Adepte de la théorie parnassienne de "L'art pour l'art", prônant un art figuratif excluant tout propos narratif comme toute référence morale ou religieuse et usant de la décontextualisation en faisant appel à la mythologie revisité des temps ancien, l'Aesthetic Movement privilégie l'harmonie des couleurs, avec l'adoption d'une palette chromatique restreinte de couleurs claires, et des formes avec l'impératif de réalisme anatomique et l'absence d'expressivité à laquelle est préférée la grâce alanguie et pudique ou la mélancolie rêveuse;
Le culte de l'Antique, constitue le registre de prédilection de Lawrence Alma-Tadema dont est présenté l'exceptionnel toile "Les roses d'Héliogabale" et de John William Godward ("Devant l'autel d'un jardin de Pompéi").
Les épisodes bibliques sont transcendés par Frederick Goohall ("Moïse sauvé des eaux") et Edwin Long ("La Reine Esther") et les légendes arthuriennes déjà ressuscitées par le pré-raphaélisme reprises par Arthur Hughes ('Enid et Geraint") et Edmund Blair Laighton ("La fin de la chanson").
La voque de l'orientalisme ("La joueuse de saz" de William Clarke Wontner) nourrissent l'imaginaire des peintres qui déréalisent la femme du 19ème siècle pour lui faire endosser le rôle d'héroïnes souvent tragiques.
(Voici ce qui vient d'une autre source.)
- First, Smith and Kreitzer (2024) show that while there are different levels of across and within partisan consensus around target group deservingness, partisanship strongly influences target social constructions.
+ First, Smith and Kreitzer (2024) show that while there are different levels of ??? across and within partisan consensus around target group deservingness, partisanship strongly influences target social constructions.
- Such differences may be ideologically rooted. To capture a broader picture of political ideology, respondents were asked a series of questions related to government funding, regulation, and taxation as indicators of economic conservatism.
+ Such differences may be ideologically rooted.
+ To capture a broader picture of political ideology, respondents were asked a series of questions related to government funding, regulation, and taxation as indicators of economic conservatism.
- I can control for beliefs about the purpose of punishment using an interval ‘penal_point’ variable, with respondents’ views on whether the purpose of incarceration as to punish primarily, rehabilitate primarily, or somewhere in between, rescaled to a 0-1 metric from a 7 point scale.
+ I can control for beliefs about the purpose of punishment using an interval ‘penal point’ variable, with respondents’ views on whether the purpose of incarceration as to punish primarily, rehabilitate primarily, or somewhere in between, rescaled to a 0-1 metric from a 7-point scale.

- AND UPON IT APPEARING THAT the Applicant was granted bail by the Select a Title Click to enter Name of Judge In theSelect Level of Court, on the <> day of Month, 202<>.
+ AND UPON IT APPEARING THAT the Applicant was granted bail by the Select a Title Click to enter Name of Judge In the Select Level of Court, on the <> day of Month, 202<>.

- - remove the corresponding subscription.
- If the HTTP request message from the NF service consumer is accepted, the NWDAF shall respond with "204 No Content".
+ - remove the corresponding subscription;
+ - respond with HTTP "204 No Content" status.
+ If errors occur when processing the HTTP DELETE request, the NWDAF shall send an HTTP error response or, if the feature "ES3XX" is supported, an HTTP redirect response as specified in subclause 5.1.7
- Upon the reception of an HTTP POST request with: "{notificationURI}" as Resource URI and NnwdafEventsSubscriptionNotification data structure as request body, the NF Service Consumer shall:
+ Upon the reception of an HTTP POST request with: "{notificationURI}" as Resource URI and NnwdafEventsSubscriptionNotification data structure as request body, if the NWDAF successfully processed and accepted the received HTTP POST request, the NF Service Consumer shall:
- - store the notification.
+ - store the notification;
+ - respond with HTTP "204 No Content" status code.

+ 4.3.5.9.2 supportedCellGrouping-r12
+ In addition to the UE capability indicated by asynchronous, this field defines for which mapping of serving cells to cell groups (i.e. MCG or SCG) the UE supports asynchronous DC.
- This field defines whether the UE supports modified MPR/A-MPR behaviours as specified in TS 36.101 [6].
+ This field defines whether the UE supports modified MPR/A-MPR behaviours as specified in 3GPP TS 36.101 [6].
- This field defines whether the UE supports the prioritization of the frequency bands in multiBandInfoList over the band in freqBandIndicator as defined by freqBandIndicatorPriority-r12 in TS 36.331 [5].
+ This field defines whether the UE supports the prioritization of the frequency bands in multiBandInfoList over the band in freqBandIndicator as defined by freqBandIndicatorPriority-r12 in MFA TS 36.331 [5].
Au rang des femmes fatales, l'enchanteresse, personnage largement usité en littérature et prisée par la société passionnée pour les toutes nouvelles sciences occultes, s'avère une représentation récurrente.
Dans cette section, le visiteur pourra apprécié la seule toile connue de Henry Arthur Payne ("La Mer enchantée") et deux toiles de de facture très différente de John William Waterhouse
("La boule de cristal" et "Le filtre d'amour").
Pour illustrer l'émergence du nu, entre autres, trois toiles exceptionnelles raviront le public.
Bien sûr, la "Vénus Verticodia" de Dante Gabriel Rossetti, fondateur du mouvement avec John Everett Millais (dont est exposé "La couronne de l'amour" une toile "retrouvée") et William Holman Hunt.
Et puis "Andromède" de Edward John Poynter sous influences croisées du Titien et de Ingres et la nymphe "Crenaïa" de Frederic Leighton, retenue comme visuel pour l'affiche de l'expositiion.
L'exposition propose un florilège d'une cinquantaine de tableaux d'un genre qui n'est pas exempt d'ambiguité par cette iconification féminine mise en scène dans des scénarios connus et souvent dramatiques voire tragiques, et selon les codes du fantasme masculin, tableaux qui étaient destinés à décorer les intérieurs aisés dans lesquels les femmes régnaient en maître(esse) d'oeuvre.